Provocative premise of familial genetics influencing field of study - PLoS ONE article
It took me a few steps to get to the original source in the PLoS ONE online publication,
but along the way the "headlines" in the social media and mainstream caught my attention with
their own (over)statments;
in any case, this article should be sure to generate dialogue and discussion >>>>
so here is the title in PLoS ONE:
"Familial Linkage between Neuropsychiatric Disorder and Intellectual Interests"

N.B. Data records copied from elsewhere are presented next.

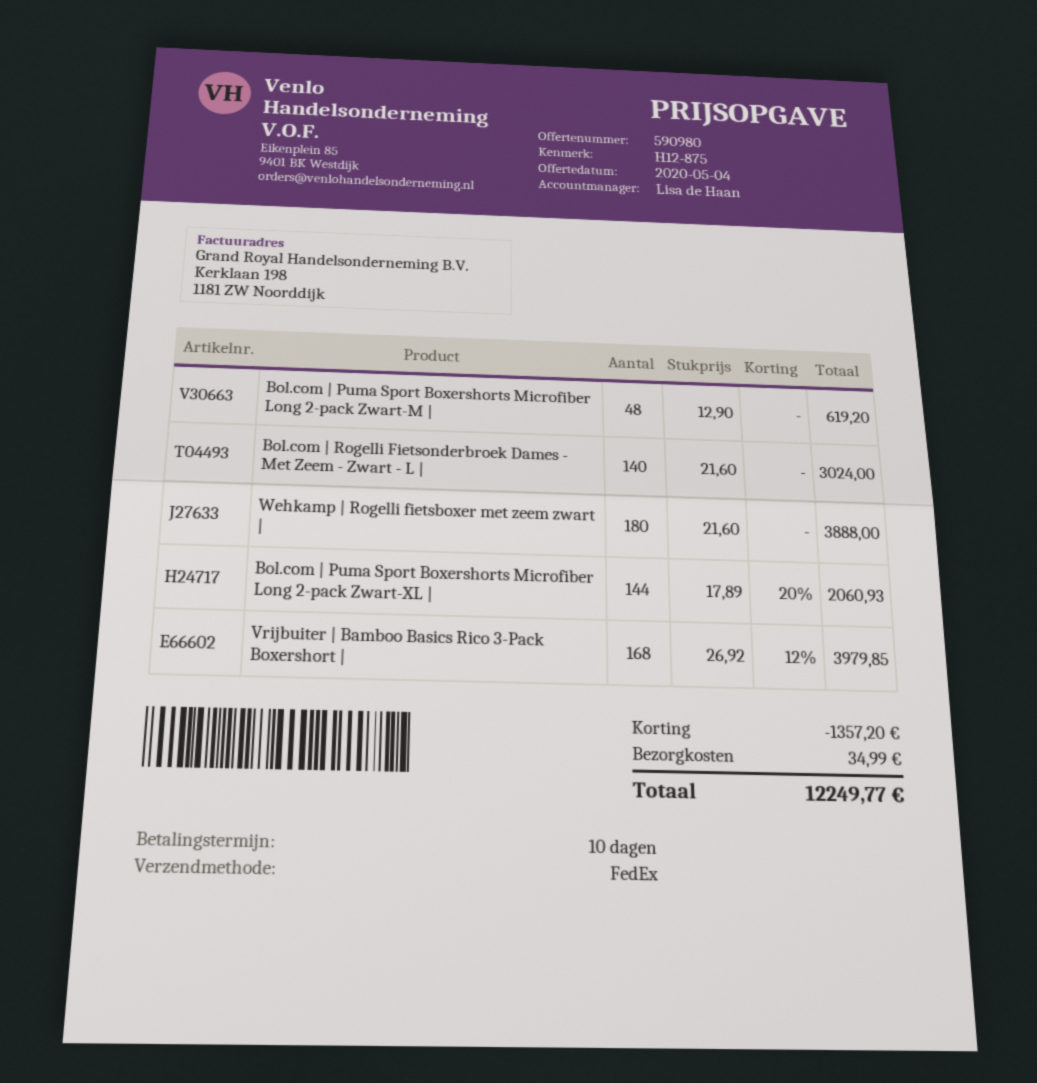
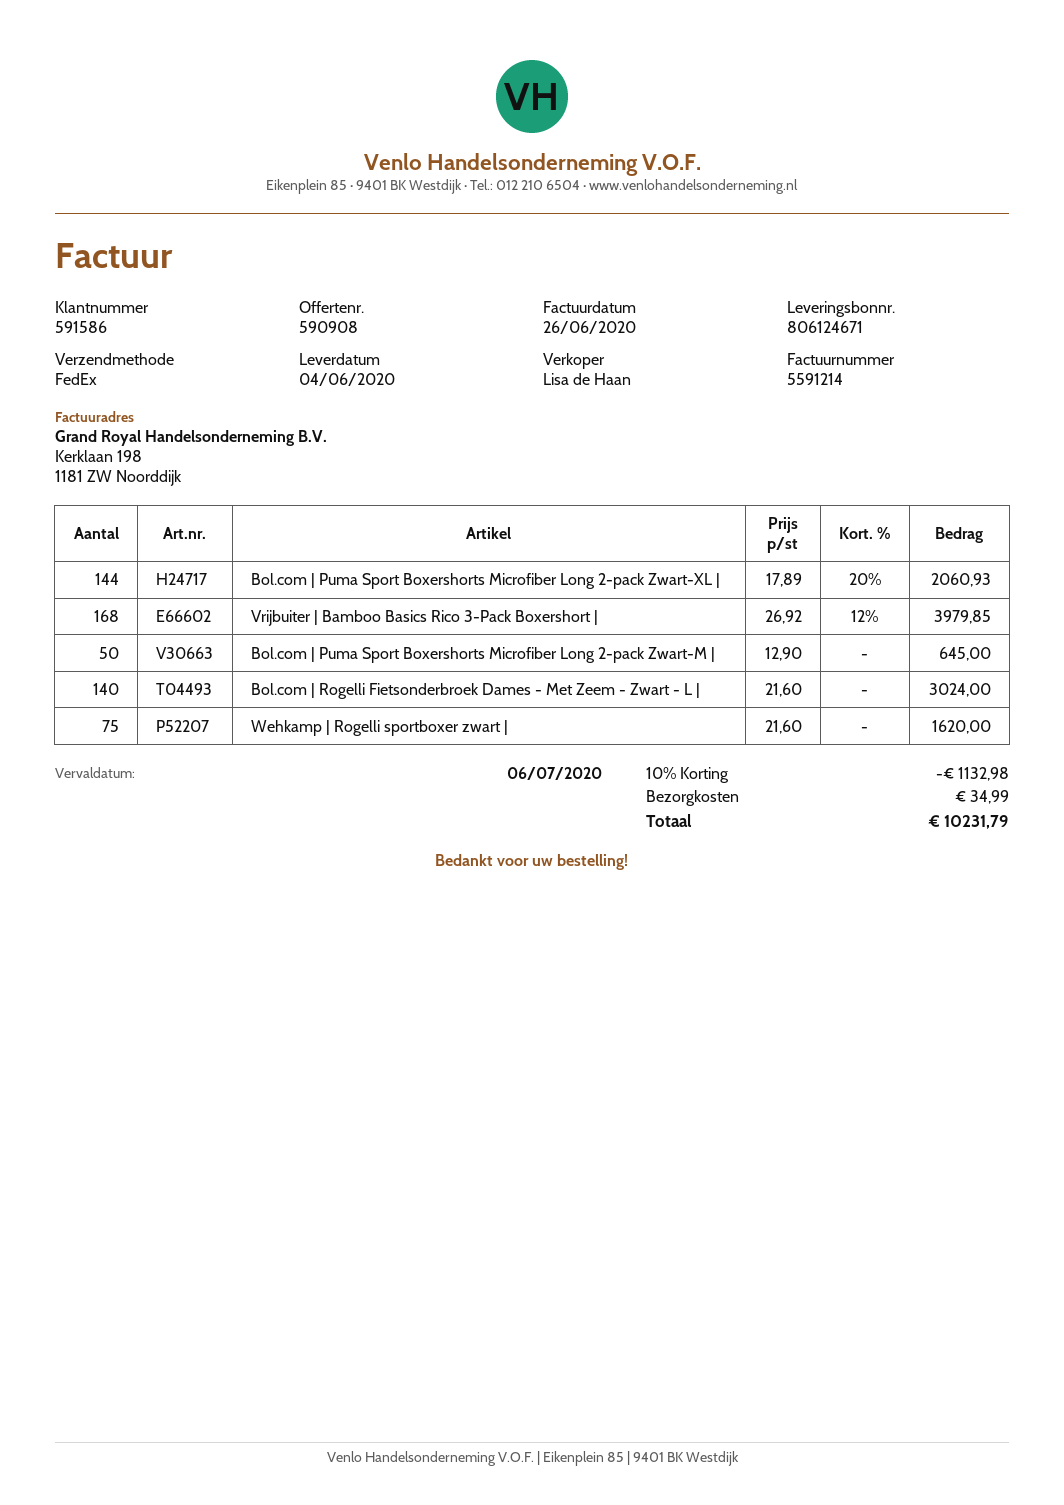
quote number: 590980 -> 590908
Bol.com | Puma Sport Boxershorts Microfiber Long 2-pack Zwart-M |: 48 x 12.90 = 619.20 -> 50 x 12.90 = 645.00
Wehkamp | Rogelli fietsboxer met zeem zwart |: 180 x 21.60 = 3888.00 -> none
Wehkamp | Rogelli sportboxer zwart |: none -> 75 x 21.60 = 1620.00
discount: 1357.20 -> 1132.98
total: 12249.77 -> 10231.79

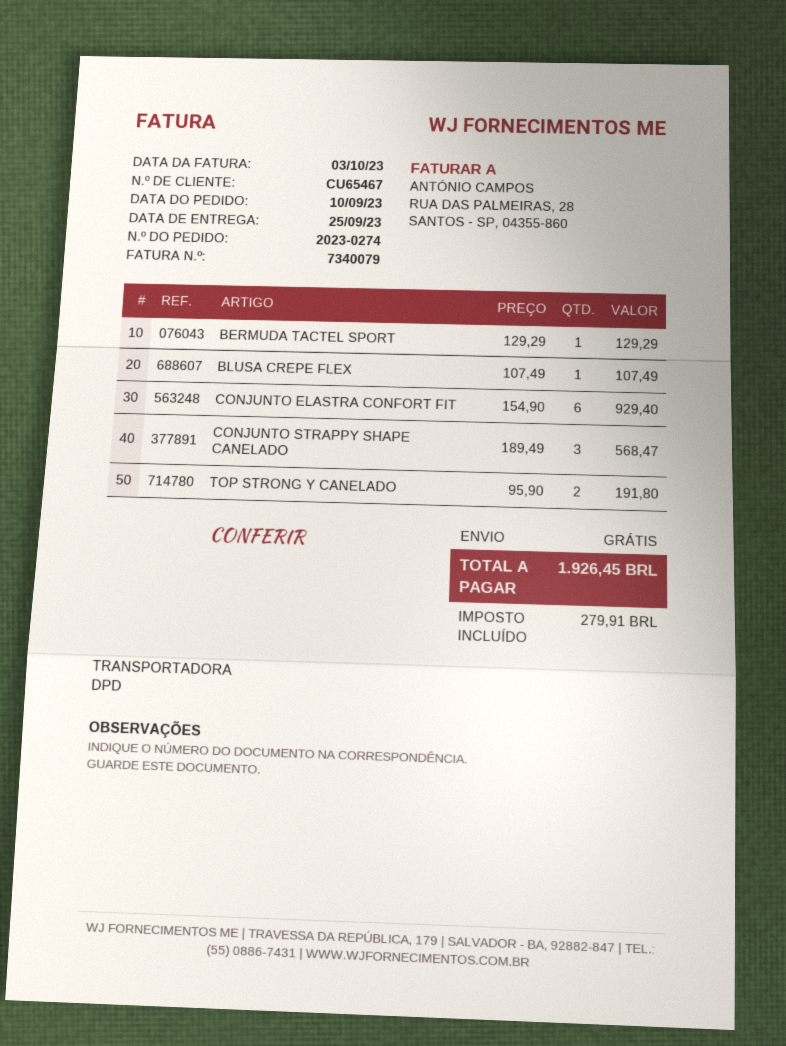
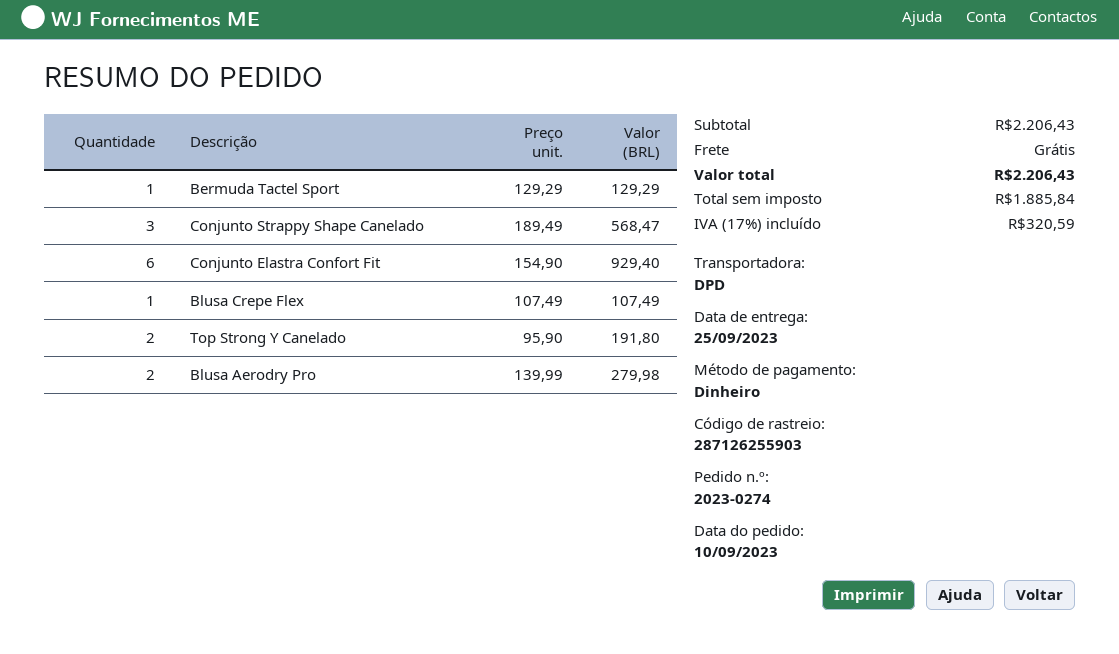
Blusa Aerodry Pro: none -> 2 x 139.99 = 279.98
tax: 279.91 -> 320.59
total: 1926.45 -> 2206.43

http://www.plosone.org/article/info:doi/10.1371/journal.pone.0030405
and then the other interpretations:
"Grandma's mental health may have shaped your interests" = http://goo.gl/MnpOQ
and this commentary in the NY Times:
"College Major and Family Mental Illness" = http://goo.gl/XntQI
What intrigues me is the methodology and the statistical accounting in the PLoS ONE article, and
the implications for ASD and the supposed connection with STEM academic areas, but it also
raises the notion of CP Snow's " Two Cultures" (again ?) - see Scientific American article =
http://www.scientificamerican.com/article.cfm?id=an-update-on-cp-snows-two-cultures
but at another level it also reminds me of the way in which "headlines" are generated
from the original source - and then "creatively" organized in a slightly different statement as
it unfolds from primary to secondary and then to ripples outward with signal to noise ratio
affected - and the specificity of information suffering from degree-of-separation decay.